As monitoring goes, wireless is "ok" in terms of comfort, I was able to roam and use all the equipment I wanted but getting it adjusted after slips was very annoying and definitely gets you out of the flow.
post #12 of 14
I was just going to post a question about how to get around this hospital policy. At the hospital I had my daughter at you could have intermittent monitoring, but even that I found to be extremely annoying and painful. When I was in early labor it was no big deal because my contractions weren't very painful. However once the real stuff got going I was laboring in the tub (you could labor in the tub but not give birth in it) and I would be semi-comfortable and getting in the right state of mind... Then a nurse would come in and demand that I get out of the tub to be monitored... Every hour for 15 minutes!

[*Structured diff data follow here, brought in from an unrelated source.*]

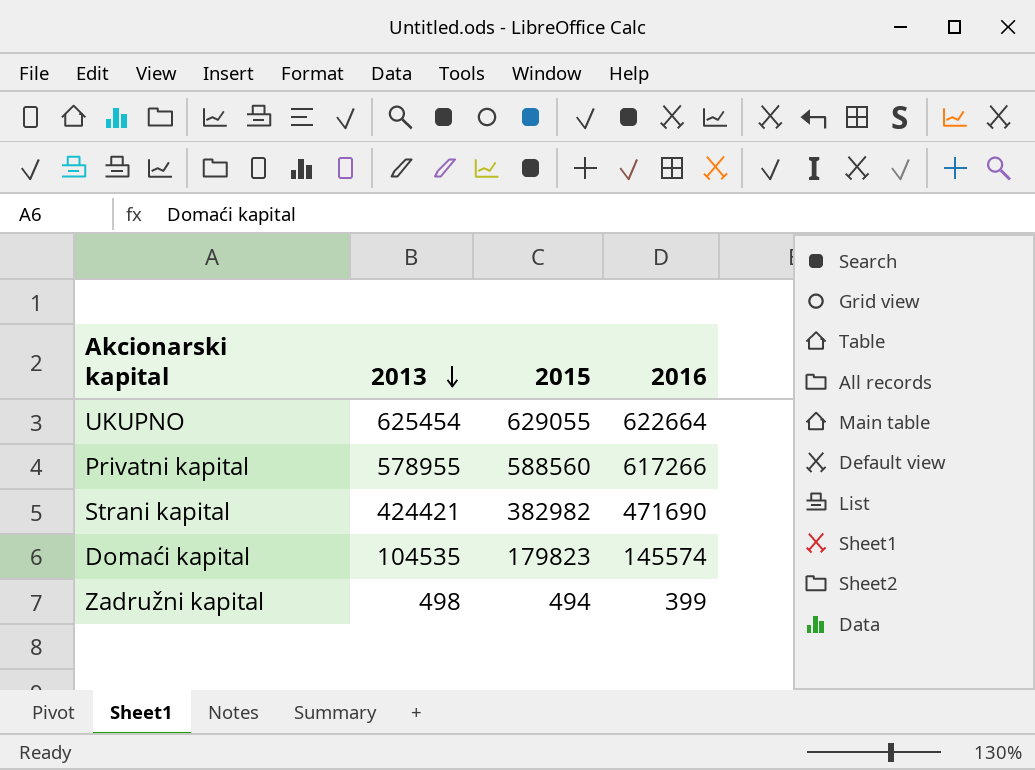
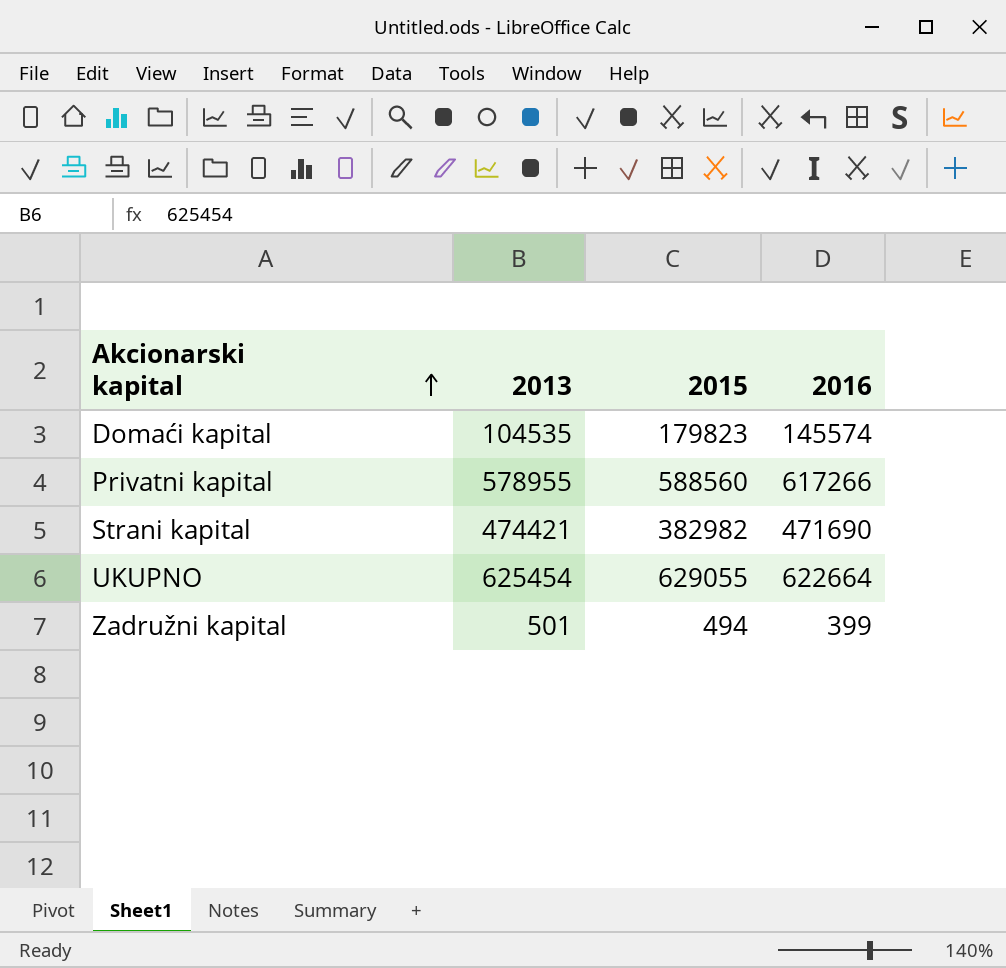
row order: 2013 descending -> Akcionarski kapital ascending
Strani kapital | 2013: 424421 -> 474421
Zadružni kapital | 2013: 498 -> 501

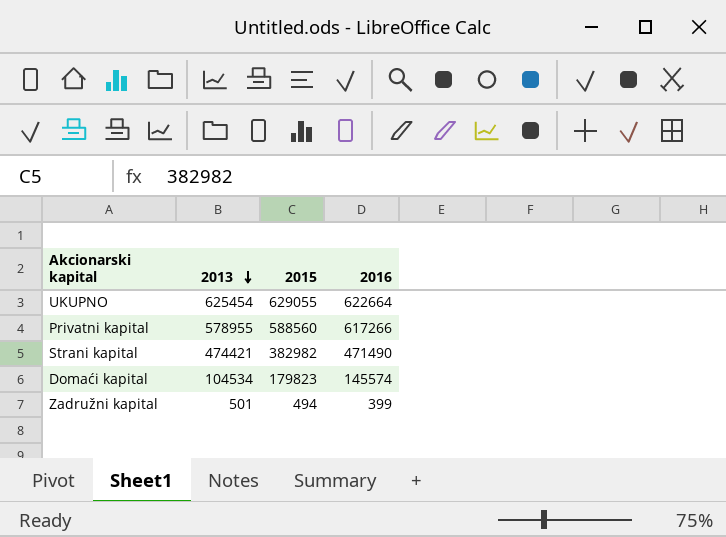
row order: Akcionarski kapital ascending -> 2013 descending
Strani kapital | 2016: 471690 -> 471490
Domaći kapital | 2013: 104535 -> 104534

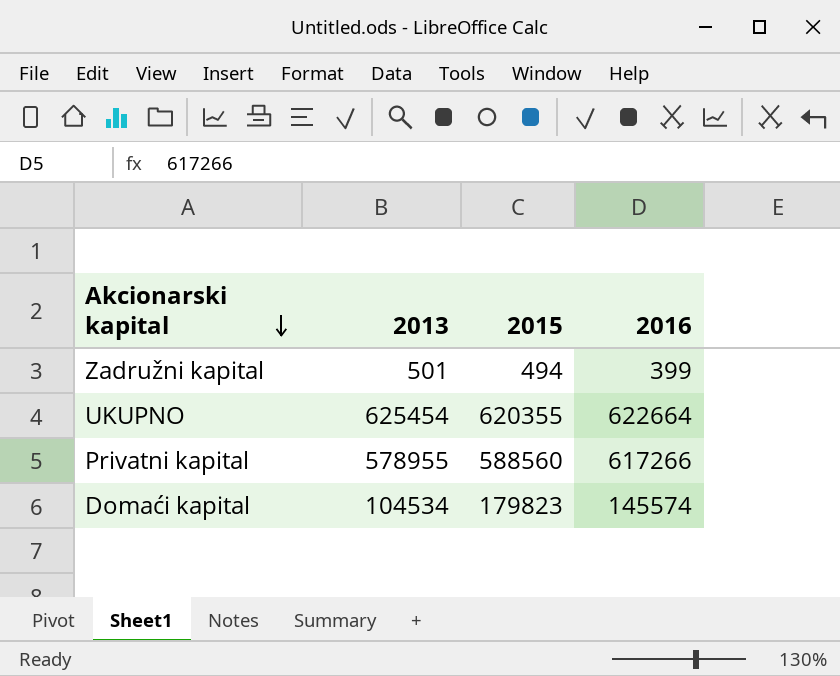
row order: 2013 descending -> Akcionarski kapital descending
row Strani kapital: 474421 | 382982 | 471490 -> none
UKUPNO | 2015: 629055 -> 620355

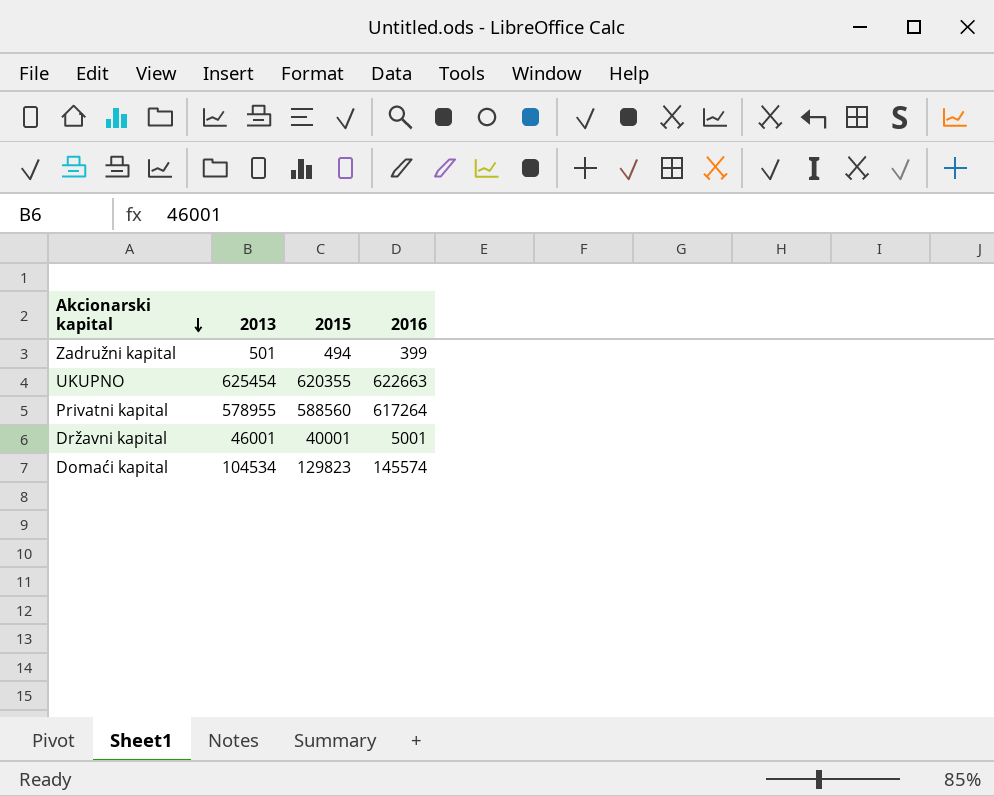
UKUPNO | 2016: 622664 -> 622663
Privatni kapital | 2016: 617266 -> 617264
row Državni kapital: none -> 46001 | 40001 | 5001
Domaći kapital | 2015: 179823 -> 129823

OMG! I hated it and I hated them every time they did this to me. It felt like torture. Finally I got a nice nurse who found a hand held Doppler and started monitoring me that way. That's not as bad, but I still found it annoying. I just really wanted to be left alone. I hated all the poking and prodding that happened while I was at the hospital. I had an unmediated hospital birth but I really felt like I had to fight for it the entire time I was there... which was 20 hours! First baby so I stupidly thought she was going to be born with in hours of my water breaking! Hahaha Oh the things I will do differently this time around!!
post #13 of 14
I had my first two wearing that stupid band and then my third at a very lowtech birth center with the apprentice midwife using the doppler every once in a while. I preferred that SO MUCH over the band.
post #14 of 14
For me, the EFM being strapped to me didn't bother me (though it probably needed to be tighter, but my labor was so fast they didn't bother), but them futzing with it after nearly every contraction was annoying. If they had tried messing with it during a contraction, I would have put a stop to that I finally started moving the damn thing myself to keep it working so they wouldn't have to mess with it. So if you can avoid it, I would as it is just one more thing, but at least for me it was not a huge deal.